VOL92.「in 大連」
11・12日の一泊二日で、中国の大連市に行って来た。
政府系の環境プロジェクトに参加する為の事前打ち合わせである。
数ある環境プロジェクトの中でも、
現在、下水処理場から排出される下水汚泥が大問題だそうである。
日本の場合、まず、下水汚泥は脱水され、脱水後には焼却されて、
最後には、焼却灰が最終処分場に埋め立てられる。
あるいは、一部、下水汚泥は堆肥化されていたり、
セメント原料にリサイクルされていたりする。
しかし、中国の場合、日本のレベルまでは脱水されておらず、
大半が“ドロドロのまま”ヘドロ状態で山間部に埋め立てられているようである。
もちろん、その埋立場も日本ほど整備されていないので、
ある意味、放置状態に近いらしい。
その結果、ドロドロのヘドロ状態の汚泥が地下に浸透して、
土壌汚染や地下水汚染に繋がっている可能性が高いと思われる。
そういう状態の中、ここ1〜2年の間で、
中国中央政府は、下水汚泥処理の改善命令を各地方政府に出したそうである。
したがって、各地方政府(特に、北京・上海・蘇州・大連等の主要都市)は、
下水汚泥処理の改善に躍起になっていて、
それと同時に、中国国内の環境関連企業側もビジネスチャンスと捉えて、
汚泥処理ビジネスへ参入する企業も急増しているようである。
中国は、水の問題とエネルギーの問題、この2つが環境関連の中でも急務の策のようだ。
で、こういった環境関連企業は、先進している日本企業の技術を取り入れたい意向が強いとのこと。

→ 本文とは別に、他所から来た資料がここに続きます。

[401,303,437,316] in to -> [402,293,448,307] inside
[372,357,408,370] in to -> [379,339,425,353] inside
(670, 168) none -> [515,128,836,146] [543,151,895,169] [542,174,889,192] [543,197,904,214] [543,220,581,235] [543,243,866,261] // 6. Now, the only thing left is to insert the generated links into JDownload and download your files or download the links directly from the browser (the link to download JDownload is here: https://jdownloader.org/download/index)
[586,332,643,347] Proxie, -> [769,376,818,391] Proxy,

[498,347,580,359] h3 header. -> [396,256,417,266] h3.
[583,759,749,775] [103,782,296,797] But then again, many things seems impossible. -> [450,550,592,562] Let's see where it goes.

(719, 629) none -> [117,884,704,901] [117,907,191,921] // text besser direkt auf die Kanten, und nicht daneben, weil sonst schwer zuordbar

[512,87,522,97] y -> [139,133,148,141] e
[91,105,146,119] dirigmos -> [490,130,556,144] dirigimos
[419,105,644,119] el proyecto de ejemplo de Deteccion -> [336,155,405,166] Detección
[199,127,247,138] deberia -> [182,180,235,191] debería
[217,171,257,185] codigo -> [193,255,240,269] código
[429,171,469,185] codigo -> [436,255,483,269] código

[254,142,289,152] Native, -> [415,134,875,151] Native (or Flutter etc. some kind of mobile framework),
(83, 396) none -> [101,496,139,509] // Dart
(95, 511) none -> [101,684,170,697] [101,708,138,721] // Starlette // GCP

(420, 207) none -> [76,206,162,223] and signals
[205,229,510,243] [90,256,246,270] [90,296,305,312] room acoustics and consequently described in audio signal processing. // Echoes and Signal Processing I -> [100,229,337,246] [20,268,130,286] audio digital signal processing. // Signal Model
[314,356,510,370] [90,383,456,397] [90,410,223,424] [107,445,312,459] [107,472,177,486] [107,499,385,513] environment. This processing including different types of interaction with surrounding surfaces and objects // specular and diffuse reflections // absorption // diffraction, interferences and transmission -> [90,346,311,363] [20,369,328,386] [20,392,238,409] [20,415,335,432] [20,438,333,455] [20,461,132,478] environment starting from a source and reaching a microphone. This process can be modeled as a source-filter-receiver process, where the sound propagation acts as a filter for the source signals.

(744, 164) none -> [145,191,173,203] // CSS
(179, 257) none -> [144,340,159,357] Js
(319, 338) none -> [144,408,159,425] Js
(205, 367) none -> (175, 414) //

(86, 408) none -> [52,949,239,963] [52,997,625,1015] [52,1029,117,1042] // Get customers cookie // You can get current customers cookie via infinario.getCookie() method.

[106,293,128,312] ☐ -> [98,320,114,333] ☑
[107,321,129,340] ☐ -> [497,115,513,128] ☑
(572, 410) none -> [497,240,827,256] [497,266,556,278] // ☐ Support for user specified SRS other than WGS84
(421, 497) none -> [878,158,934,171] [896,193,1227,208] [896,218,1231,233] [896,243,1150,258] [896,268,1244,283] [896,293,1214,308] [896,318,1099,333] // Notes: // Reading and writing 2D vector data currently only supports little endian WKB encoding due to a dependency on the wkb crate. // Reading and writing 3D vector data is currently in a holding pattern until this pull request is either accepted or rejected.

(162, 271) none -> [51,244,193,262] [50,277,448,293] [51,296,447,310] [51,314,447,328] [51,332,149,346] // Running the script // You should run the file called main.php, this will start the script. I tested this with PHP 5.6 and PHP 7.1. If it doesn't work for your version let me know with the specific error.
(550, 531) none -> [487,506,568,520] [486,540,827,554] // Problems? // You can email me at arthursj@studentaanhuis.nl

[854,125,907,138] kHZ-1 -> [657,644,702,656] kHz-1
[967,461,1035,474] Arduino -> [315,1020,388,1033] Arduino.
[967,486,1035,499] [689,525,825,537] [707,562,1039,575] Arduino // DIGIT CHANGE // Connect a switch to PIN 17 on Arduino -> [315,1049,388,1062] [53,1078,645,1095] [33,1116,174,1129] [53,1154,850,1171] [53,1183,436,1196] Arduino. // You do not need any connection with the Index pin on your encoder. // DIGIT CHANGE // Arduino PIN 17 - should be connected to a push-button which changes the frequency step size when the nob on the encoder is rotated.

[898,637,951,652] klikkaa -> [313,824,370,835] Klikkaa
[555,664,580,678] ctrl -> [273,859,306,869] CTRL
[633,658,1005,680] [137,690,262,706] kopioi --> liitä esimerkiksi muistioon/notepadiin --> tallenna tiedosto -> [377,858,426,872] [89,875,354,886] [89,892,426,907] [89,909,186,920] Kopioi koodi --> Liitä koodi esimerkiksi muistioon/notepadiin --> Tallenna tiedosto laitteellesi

そこで、ある人脈を経由して、中国国内企業側から船井総研にオファーが来た、
というのが、今回、大連に行ってきた経緯である。
ところで、
確かに、中国よりは日本の技術の方が優れているが、
日本で、現在(過去)、普及している技術もベストとは言えない。
むしろ、今は普及していないが、
潜在的に隠れている最新技術の方が理に適っているので、それを世に広めていきたい、
と、私個人的には思っている。
したがって、もし、今回、参加することに決定するとすれば、
日本でもあまり普及されていない、
しかし、実に環境に配慮した、かつ、価格的にも現在の技術よりも安価な技術を
導入させたいと思っている。
ありがたいことに、私の元には、
環境関連の面白い技術・ユニークな技術・最新技術・今までの発想にない技術・・・
そういう情報が、毎日、飛び込んでくる。
(それは、勝手に飛び込んでくるのではなく、長い期間と手間を掛けて、環境関連の技術情報が飛び込んでくるような仕組みを作ったからであるが。)
さてさて、
これまで、仕事での訪中は10数回あるが、
北京・上海・天津・深浅だけで、大連は初めてだった。
中国を良く知る、いろいろな人から聞いていたが、
大連は中国の中でも日本人には一番馴染みのある地域。
確かに、北京や上海に比べると、日本人の感覚に近いものがあるなあ、とは感じた。
そう言えば、
今、日本では、中国産冷凍ギョ−ザ問題がクローズアップされているが、
大連では、ほとんど報道されておらず、そういう会話も出なかった。。。